» Exercise objective
Go through the data below and repeat it exactly, skipping each picture.

***** Record extracts *****

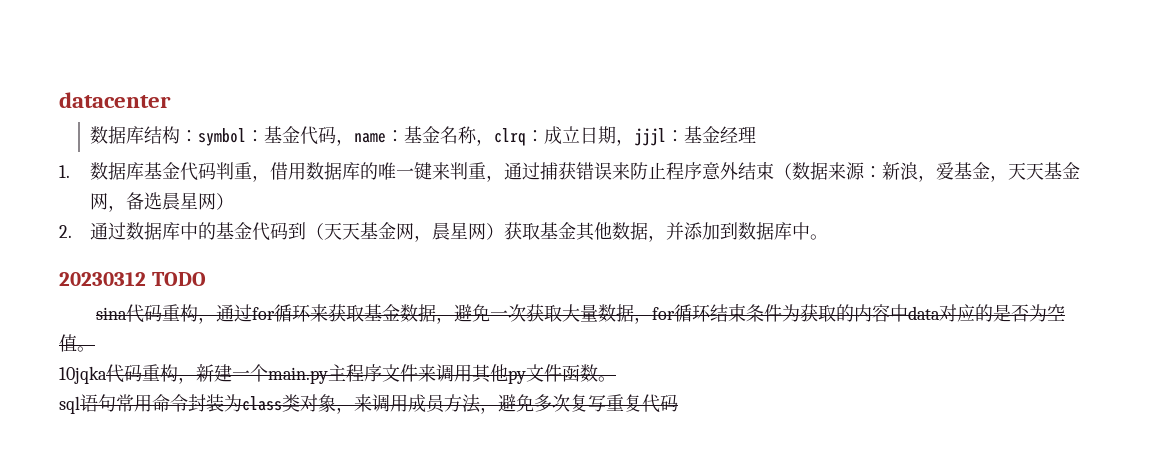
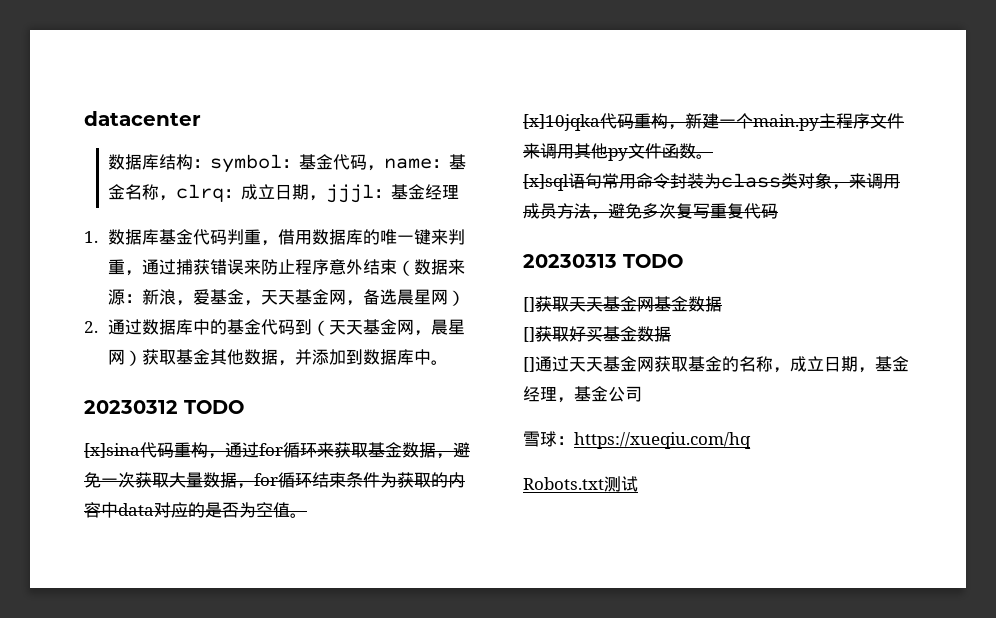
- sina代码重构，通过for循环来获取基金数据，避免一次获取大量数据，for循环结束条件为获取的内容中data对应的是否为空值。
+ [x]sina代码重构，通过for循环来获取基金数据，避免一次获取大量数据，for循环结束条件为获取的内容中data对应的是否为空值。
- 10jqka代码重构，新建一个main.py主程序文件来调用其他py文件函数。
+ [x]10jqka代码重构，新建一个main.py主程序文件来调用其他py文件函数。
- sql语句常用命令封装为class类对象，来调用成员方法，避免多次复写重复代码
+ [x]sql语句常用命令封装为class类对象，来调用成员方法，避免多次复写重复代码
+ 20230313 TODO
+ []获取天天基金网基金数据
+ []获取好买基金数据
+ []通过天天基金网获取基金的名称，成立日期，基金经理，基金公司
+ 雪球：https://xueqiu.com/hq
+ Robots.txt测试

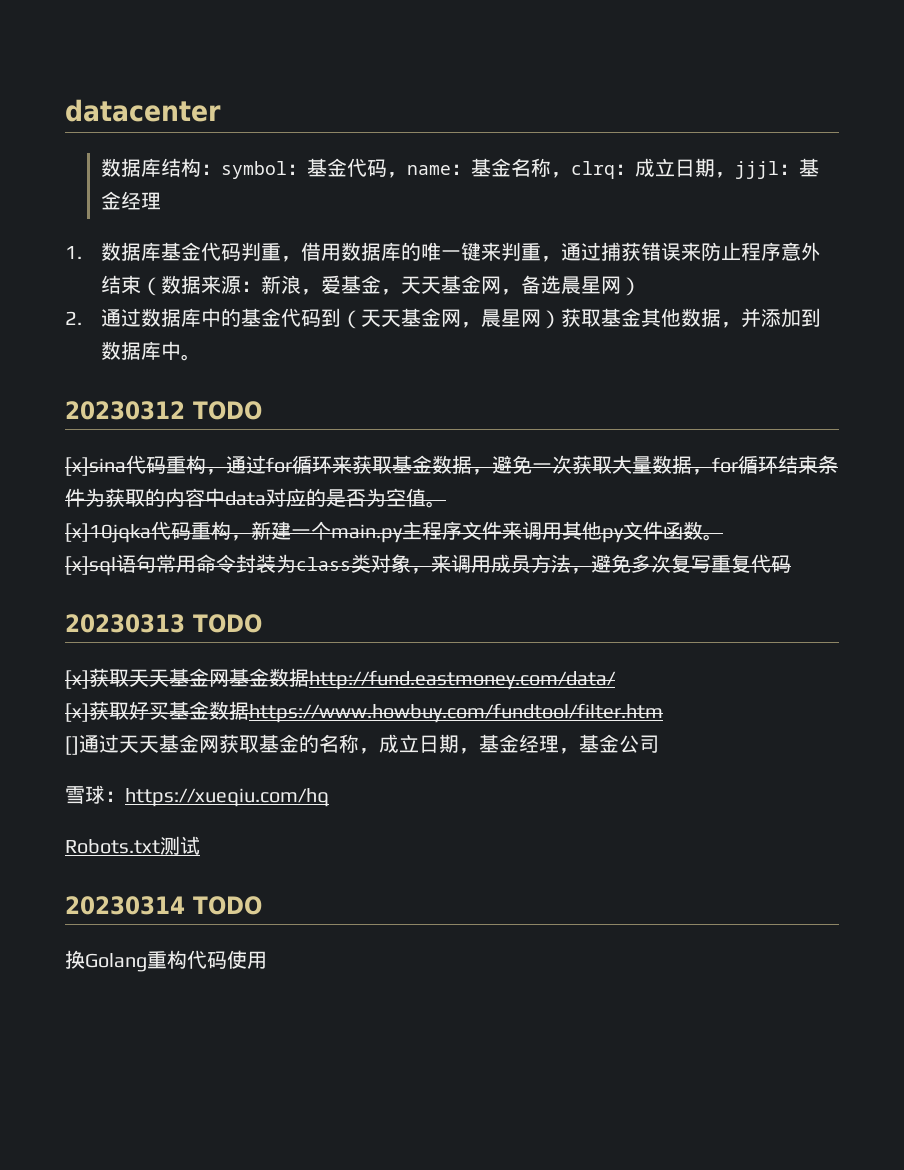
- []获取天天基金网基金数据
- []获取好买基金数据
+ [x]获取天天基金网基金数据http://fund.eastmoney.com/data/
+ [x]获取好买基金数据https://www.howbuy.com/fundtool/filter.htm
+ 20230314 TODO
+ 换Golang重构代码使用

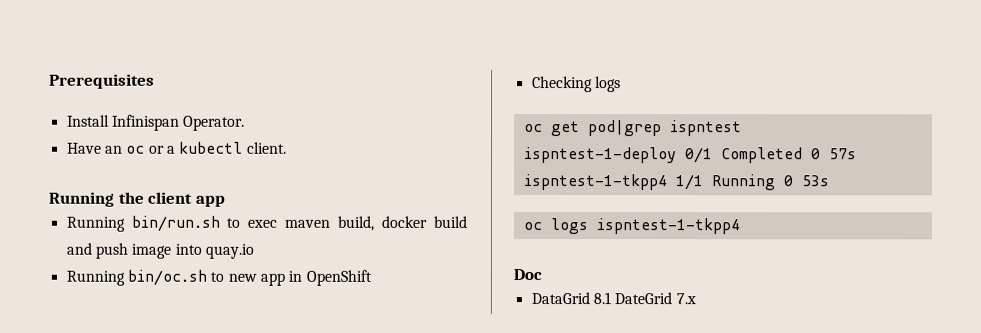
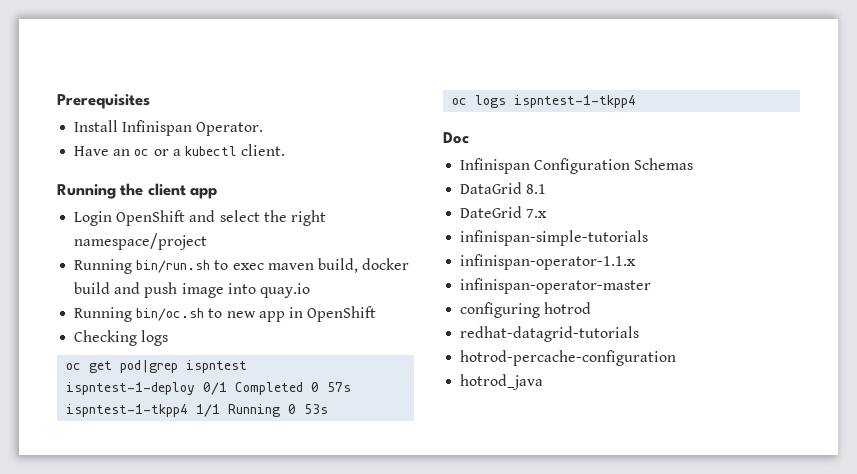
+ Login OpenShift and select the right namespace/project
+ Infinispan Configuration Schemas
- DataGrid 8.1 DateGrid 7.x
+ DataGrid 8.1
+ DateGrid 7.x
+ infinispan-simple-tutorials
+ infinispan-operator-1.1.x
+ infinispan-operator-master
+ configuring hotrod
+ redhat-datagrid-tutorials
+ hotrod-percache-configuration
+ hotrod_java

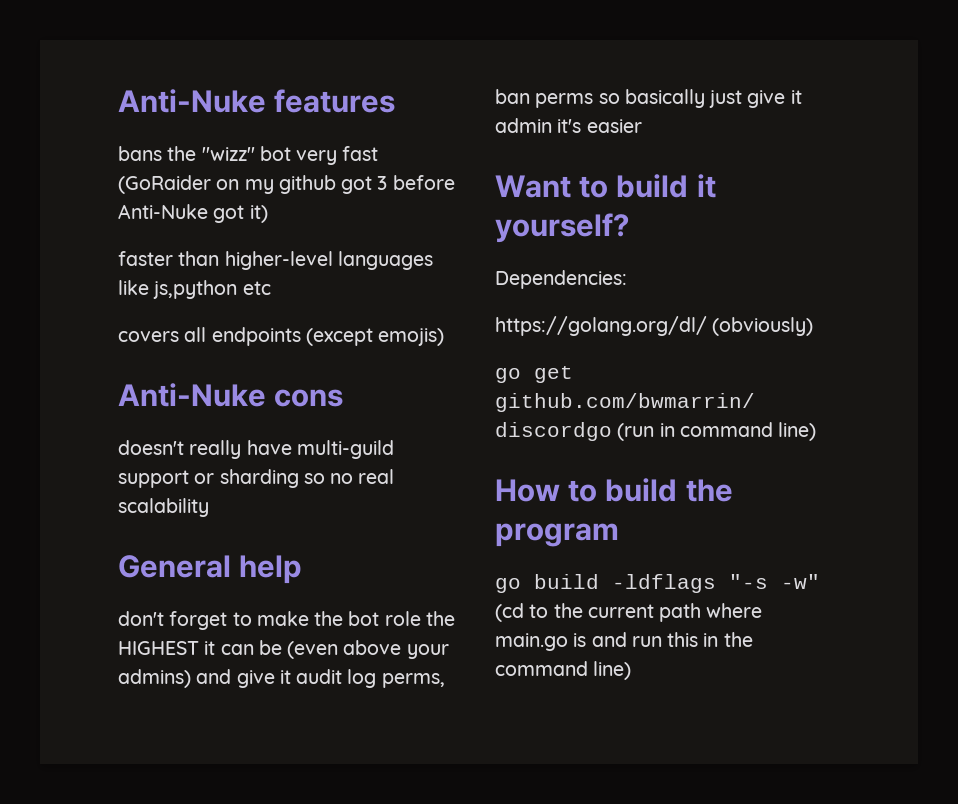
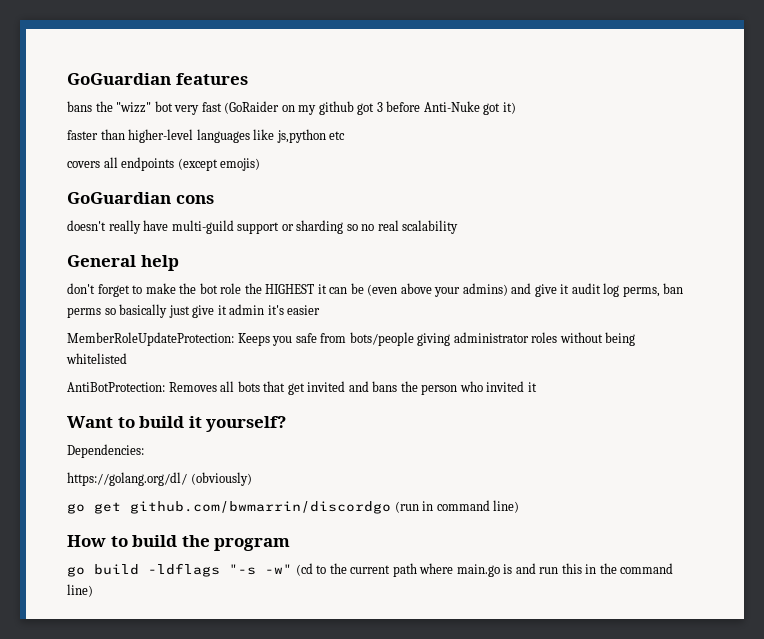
- Anti-Nuke features
+ GoGuardian features
- Anti-Nuke cons
+ GoGuardian cons
+ MemberRoleUpdateProtection: Keeps you safe from bots/people giving administrator roles without being whitelisted
+ AntiBotProtection: Removes all bots that get invited and bans the person who invited it

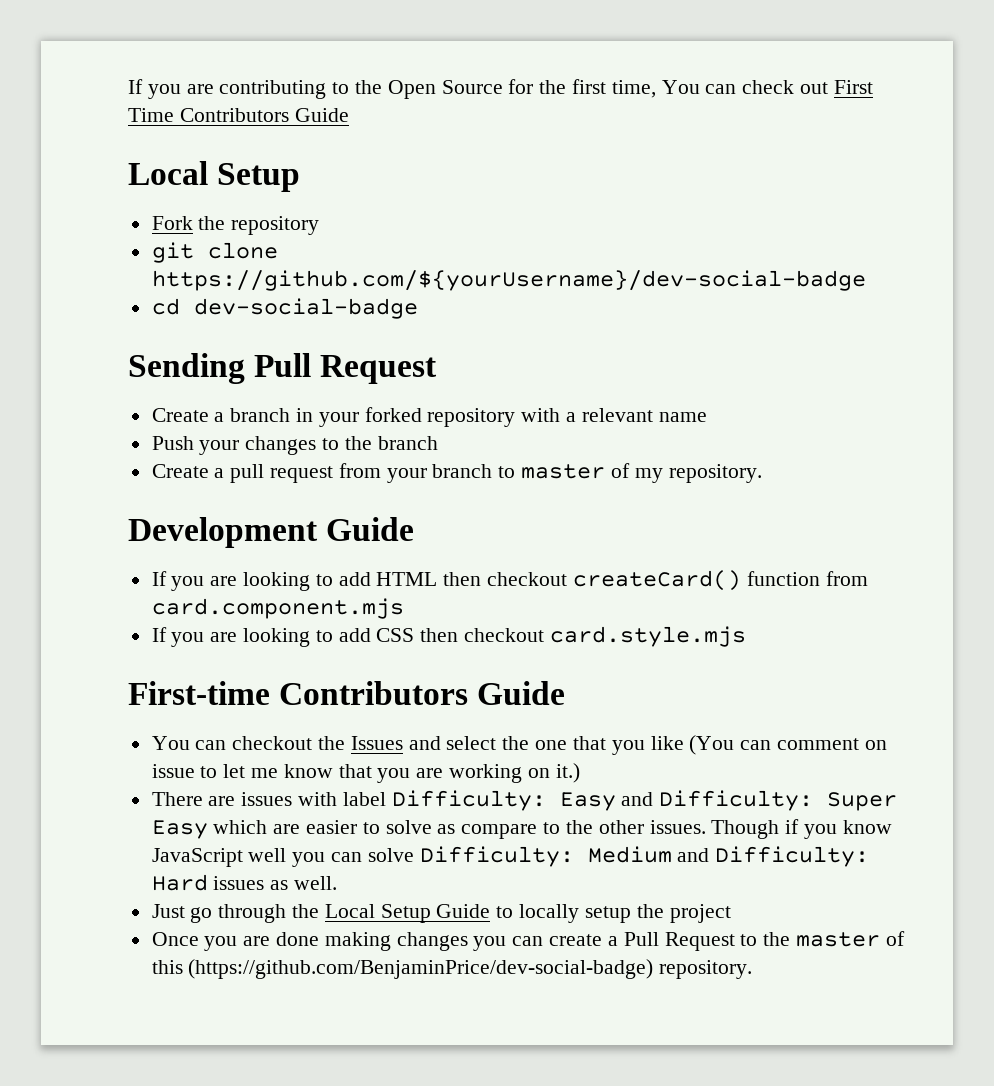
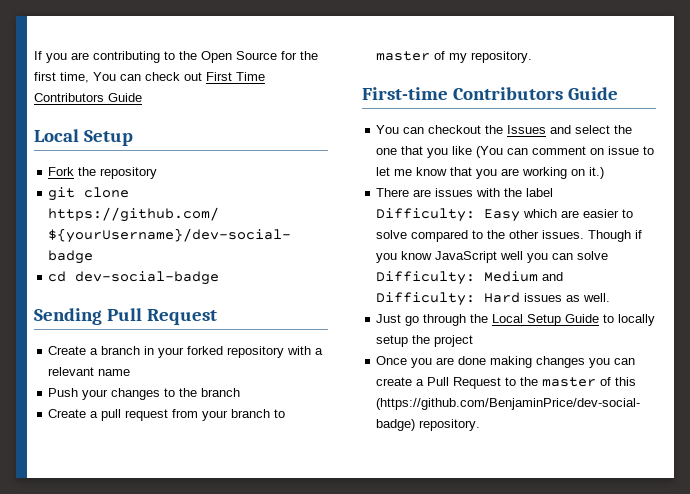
- Development Guide
- If you are looking to add HTML then checkout createCard() function from card.component.mjs
- If you are looking to add CSS then checkout card.style.mjs
- There are issues with label Difficulty: Easy and Difficulty: Super Easy which are easier to solve as compare to the other issues.
+ There are issues with the label Difficulty: Easy which are easier to solve compared to the other issues.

*****

» Exercise response
- sina代码重构，通过for循环来获取基金数据，避免一次获取大量数据，for循环结束条件为获取的内容中data对应的是否为空值。
+ [x]sina代码重构，通过for循环来获取基金数据，避免一次获取大量数据，for循环结束条件为获取的内容中data对应的是否为空值。
- 10jqka代码重构，新建一个main.py主程序文件来调用其他py文件函数。
+ [x]10jqka代码重构，新建一个main.py主程序文件来调用其他py文件函数。
- sql语句常用命令封装为class类对象，来调用成员方法，避免多次复写重复代码
+ [x]sql语句常用命令封装为class类对象，来调用成员方法，避免多次复写重复代码
+ 20230313 TODO
+ []获取天天基金网基金数据
+ []获取好买基金数据
+ []通过天天基金网获取基金的名称，成立日期，基金经理，基金公司
+ 雪球：https://xueqiu.com/hq
+ Robots.txt测试

- []获取天天基金网基金数据
- []获取好买基金数据
+ [x]获取天天基金网基金数据http://fund.eastmoney.com/data/
+ [x]获取好买基金数据https://www.howbuy.com/fundtool/filter.htm
+ 20230314 TODO
+ 换Golang重构代码使用

+ Login OpenShift and select the right namespace/project
+ Infinispan Configuration Schemas
- DataGrid 8.1 DateGrid 7.x
+ DataGrid 8.1
+ DateGrid 7.x
+ infinispan-simple-tutorials
+ infinispan-operator-1.1.x
+ infinispan-operator-master
+ configuring hotrod
+ redhat-datagrid-tutorials
+ hotrod-percache-configuration
+ hotrod_java

- Anti-Nuke features
+ GoGuardian features
- Anti-Nuke cons
+ GoGuardian cons
+ MemberRoleUpdateProtection: Keeps you safe from bots/people giving administrator roles without being whitelisted
+ AntiBotProtection: Removes all bots that get invited and bans the person who invited it

- Development Guide
- If you are looking to add HTML then checkout createCard() function from card.component.mjs
- If you are looking to add CSS then checkout card.style.mjs
- There are issues with label Difficulty: Easy and Difficulty: Super Easy which are easier to solve as compare to the other issues.
+ There are issues with the label Difficulty: Easy which are easier to solve compared to the other issues.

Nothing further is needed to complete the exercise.